I was recently interviewed by an Associated Press writer who was composing a piece on a topic that may hit home for many parents. Below is an excerpt as well as a link to the full write-up: Associated Press

"Second-graders who can’t tie shoes or zip jackets. Four-year-olds in Pull-Ups diapers. Five-year-olds in strollers. Teens and preteens befuddled by can openers and ice-cube trays. College kids who’ve never done laundry, taken a bus alone or addressed an envelope.

Are we raising a generation of nincompoops? And do we have only ourselves to blame? Or are some of these things simply the result of kids growing up with push-button technology in an era when mechanical devices are gradually being replaced by electronics?

Susan Maushart, a mother of three, says her teenage daughter “literally does not know how to use a can opener. Most cans come with pull-tops these days. I see her reaching for a can that requires a can opener, and her shoulders slump and she goes for something else.”

Teenagers are so accustomed to either throwing their clothes on the floor or hanging them on hooks that Maushart says her “kids actually struggle with the mechanics of a clothes hanger.”

Many kids never learn to do ordinary household tasks. They have no chores. Take-out and drive-through meals have replaced home cooking. And busy families who can afford it often outsource house-cleaning and lawn care.

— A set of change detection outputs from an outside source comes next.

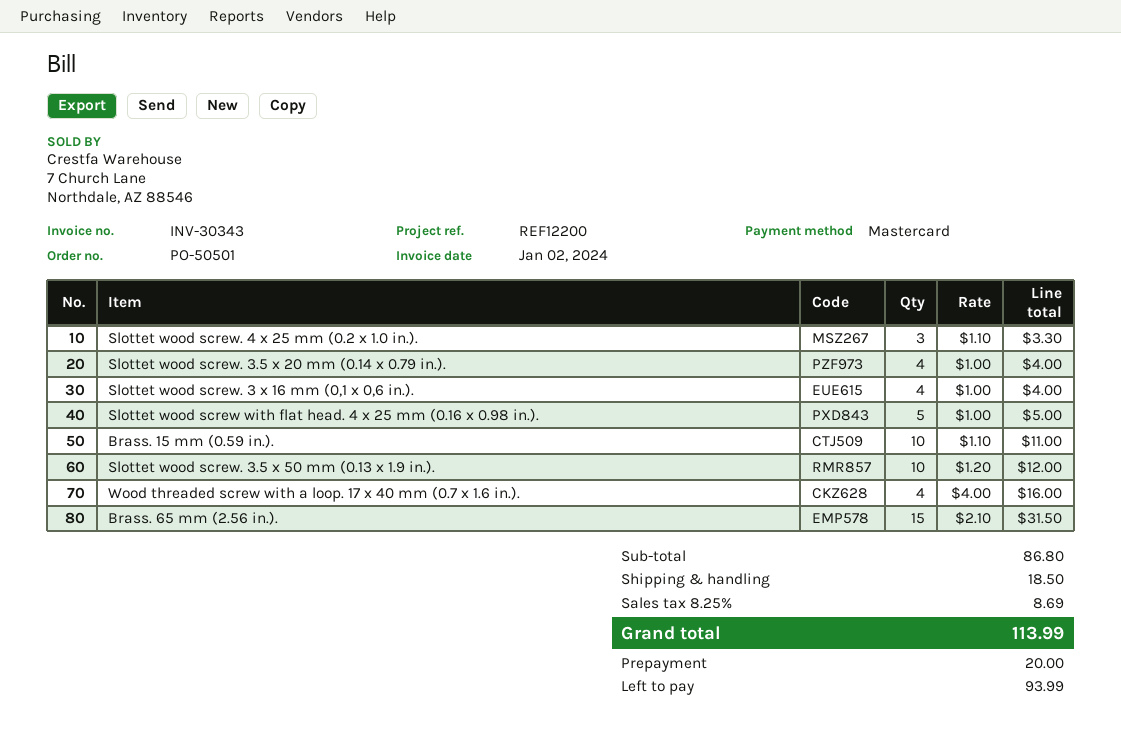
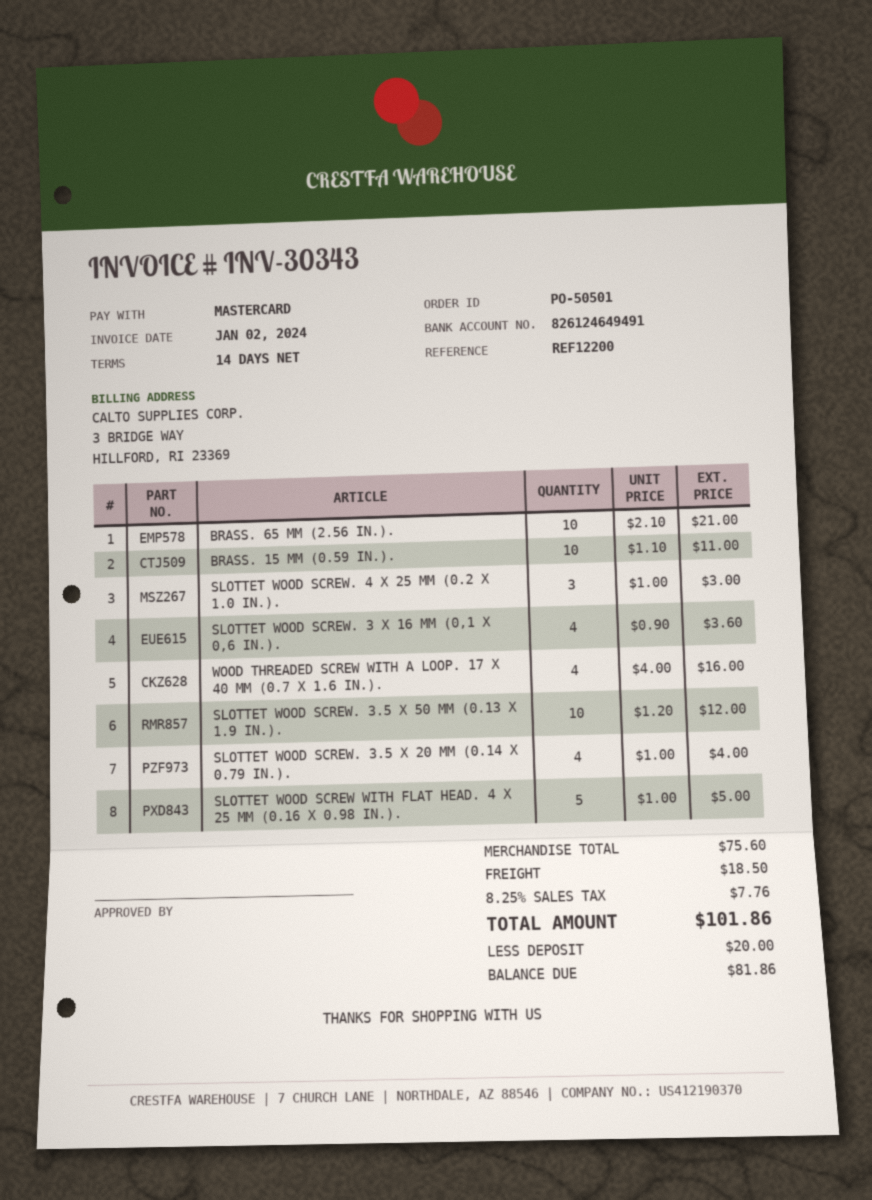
Slottet wood screw. 4 x 25 mm (0.2 x 1.0 in.).: 3 x 1.10 = 3.30 -> 3 x 1.00 = 3.00
Slottet wood screw. 3 x 16 mm (0,1 x 0,6 in.).: 4 x 1.00 = 4.00 -> 4 x 0.90 = 3.60
Brass. 65 mm (2.56 in.).: 15 x 2.10 = 31.50 -> 10 x 2.10 = 21.00
subtotal: 86.80 -> 75.60
tax: 8.25% = 8.69 -> 8.25% = 7.76
total: 113.99 -> 101.86
balance: 93.99 -> 81.86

“It’s so all laid out for them,” said Maushart, author of the forthcoming book “The Winter of Our Disconnect,” about her efforts to wean her family from its dependence on technology. “Having so much comfort and ease is what has led to this situation — the Velcro sneakers, the Pull-Ups generation. You can pee in your pants and we’ll take care of it for you!”

The issue hit home for me when a visiting 12-year-old took an ice-cube tray out of my freezer, then stared at it helplessly. Raised in a world where refrigerators have push-button ice-makers, he’d never had to get cubes out of a tray — in the same way that kids growing up with pull-tab cans don’t understand can openers.